Chromosomal rearrangements involving the short arm of chromosome 5 often result in two well-known syndromes, Cri-du-chat (CdC) and Trisomy 5p, caused by a deletion and duplication, respectively. CdC is one of the recognizable contiguous gene disorders, therefore much has been done in terms of genotype-phenotype correlations . A cat-like cry is considered to be a hallmark observed in CdC patients, although clinical manifestations generally depend on the 5p segment involved in the deletion [1, 2]. A distinct facial appearance with mental retardation has been delineated in these patients, associated with a deletion of 5p15.2. This region was therefore postulated to be the critical region of the syndrome [3, 4]. Introducing more advanced techniques in diagnostics has allowed further determination and isolation of particular characteristics such as speech delay, cat-like cry, mental retardation, and facial dysmorphism, caused by distinct deletions of 5p in patients lacking the full clinical CdC spectrum [5, 6].
A varied clinical manifestation was also observed in patients with Trisomy 5p, depending on the position of the duplication [7, 8]. Duplications involving complete 5p or a small segment between 5p10-5p13.1 usually manifest in a more severe phenotype; thus, this region was proposed to be the critical region for Trisomy 5p [9–11]. Meanwhile, trisomy of regions distal to 5p13 mainly causes mild and indistinct features . A combination of terminal deletion and inverted duplication of 5p is infrequent in literature.
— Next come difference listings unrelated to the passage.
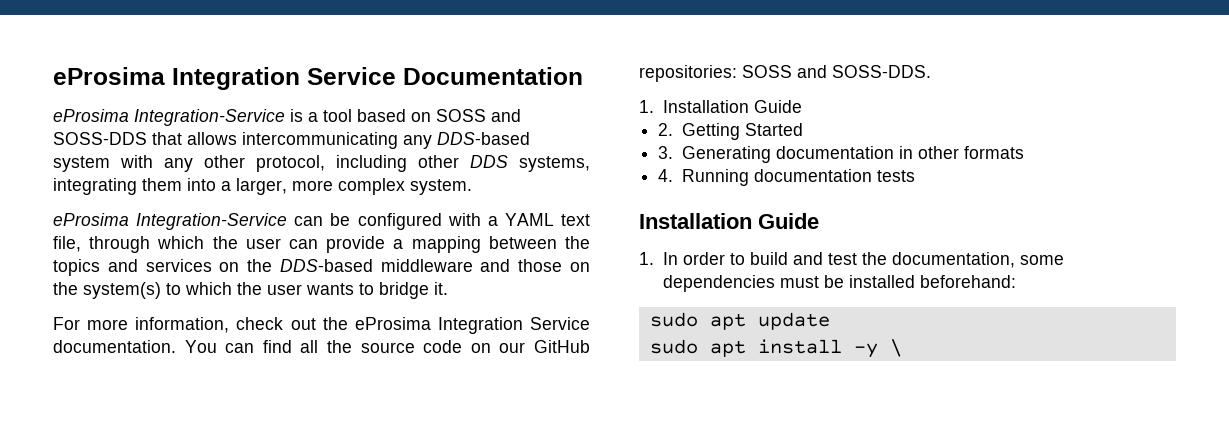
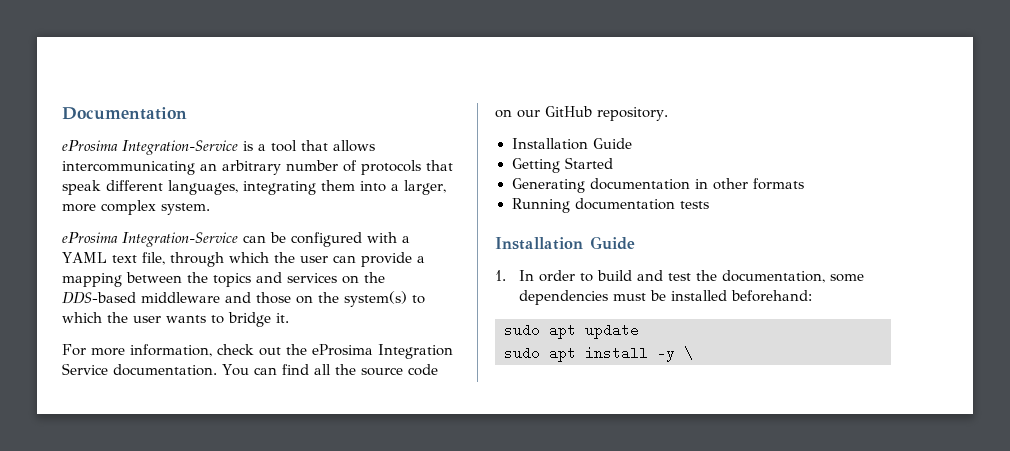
[53,67,396,90] eProsima Integration Service -> (62, 113) none
[357,109,521,122] [53,132,530,149] [53,155,590,172] based on SOSS and SOSS-DDS that allows intercommunicating any DDS-based system with any other protocol, including other DDS systems, -> [301,140,375,152] [62,160,453,175] [62,180,238,195] that allows intercommunicating an arbitrary number of protocols that speak different languages,
[639,65,931,82] [639,100,802,113] [658,123,674,136] repositories: SOSS and SOSS-DDS. // 1. Installation Guide // 2. -> [597,107,668,121] [511,138,632,150] repository. // Installation Guide //
[658,146,674,159] 3. -> (613, 163) none
[658,169,674,182] 4. -> (804, 184) none

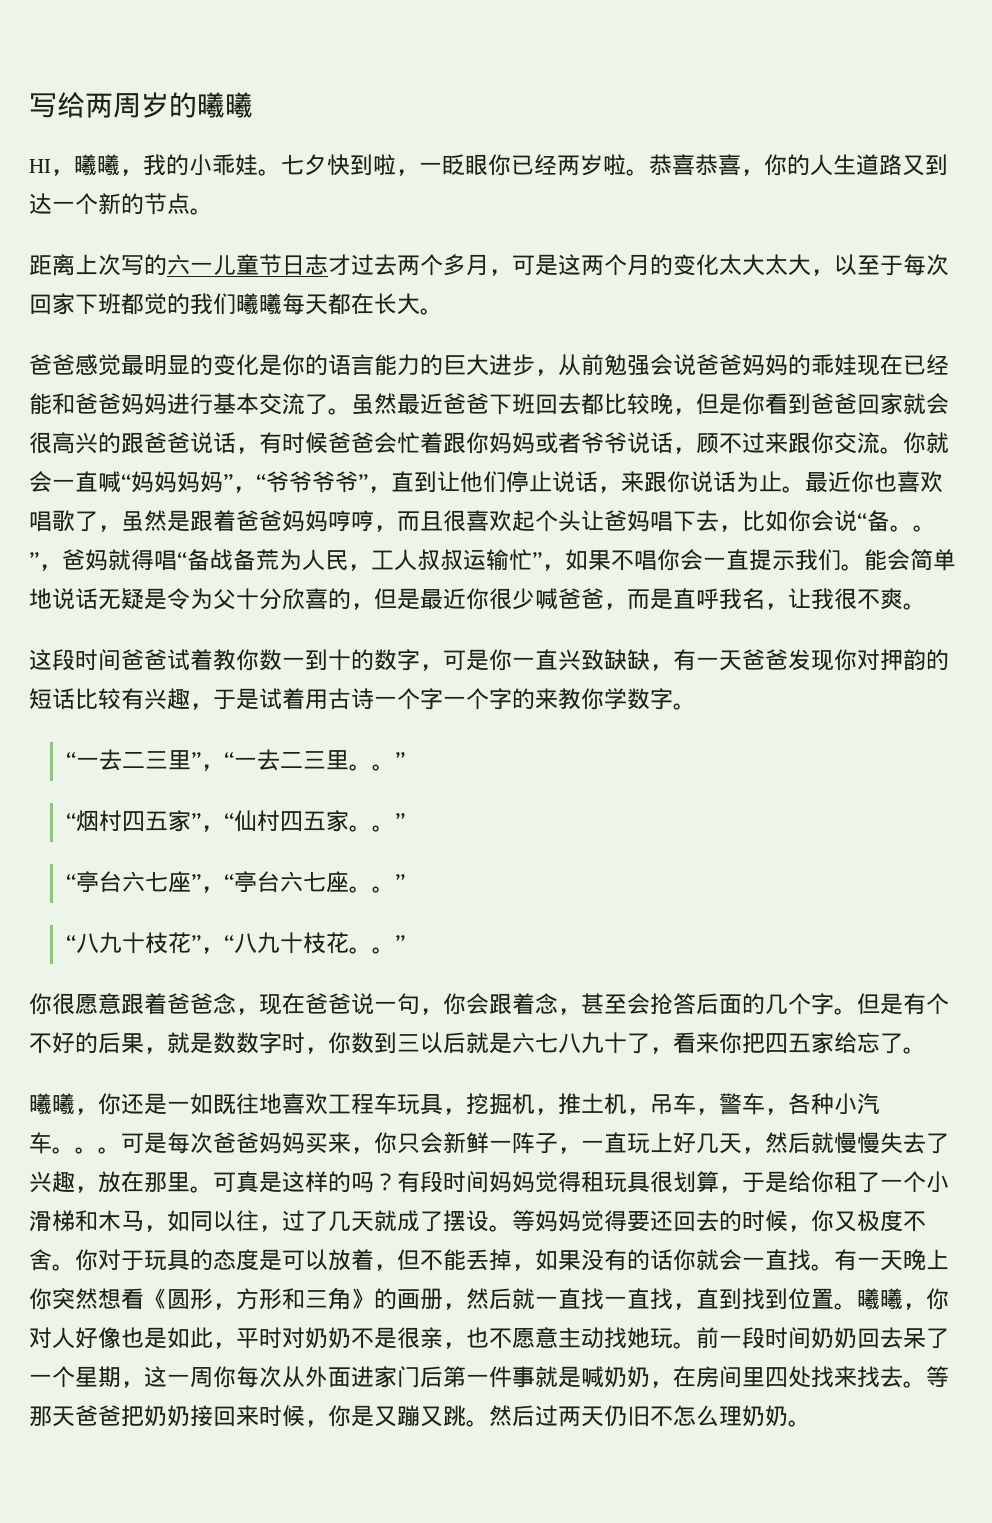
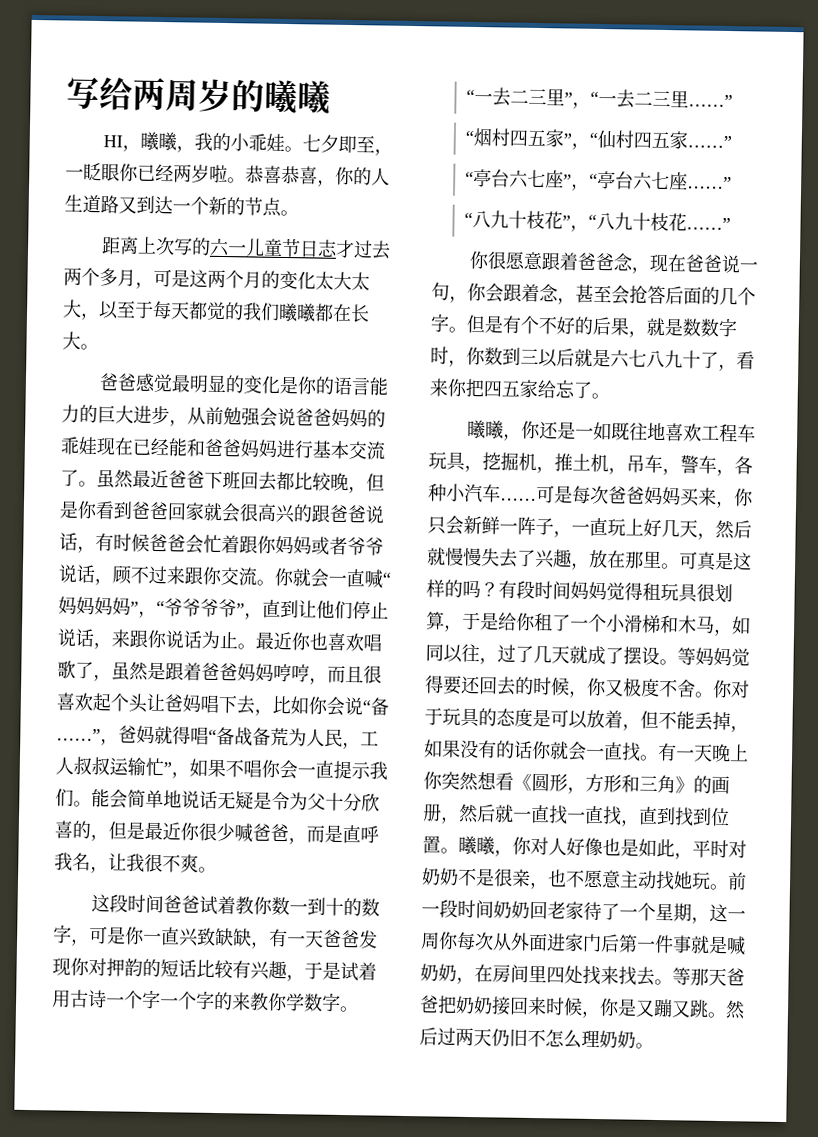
[327,154,396,176] 快到啦 -> [338,135,376,154] 即至
[926,254,949,276] [29,293,121,315] 次回家下班 -> [170,301,190,320] 天
[282,293,328,315] 每天 -> (316, 313) none
[890,525,936,532] [29,552,39,568] 。。” -> [56,728,101,742] ……”
[348,752,405,771] 。。” -> [688,94,734,108] ……”
[348,813,405,832] 。。” -> [687,135,733,149] ……”
[348,874,405,893] 。。” -> [687,176,733,190] ……”
[348,935,405,954] 。。” -> [686,217,732,231] ……”
[52,1147,121,1154] 。。。 -> [500,497,537,502] ……
[880,1327,926,1349] 去呆 -> [547,901,602,921] 老家待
To the best of our knowledge, only six patients have been reported so far [8, 13–17]. Consequences of these uncommon chromosomal rearrangements differ, depending on the size of the deletion and duplication in each particular case. This is shown in variable clinical pictures observed, although authors mainly describe deletion as causative for the clinical outcome [8, 13, 16, 17].
Here we present a new patient with a terminal deletion and inverted duplication of chromosome 5p. Our patient presents a cat-like cry, characteristic of CdC syndrome. Features like dolichocephaly, macrocephaly and ear malformations, observed in Trisomy 5p, are also present. By comparing our patient to those previously reported, we aim to clarify the potential role of the deletion and duplication in this type of chromosomal rearrangement.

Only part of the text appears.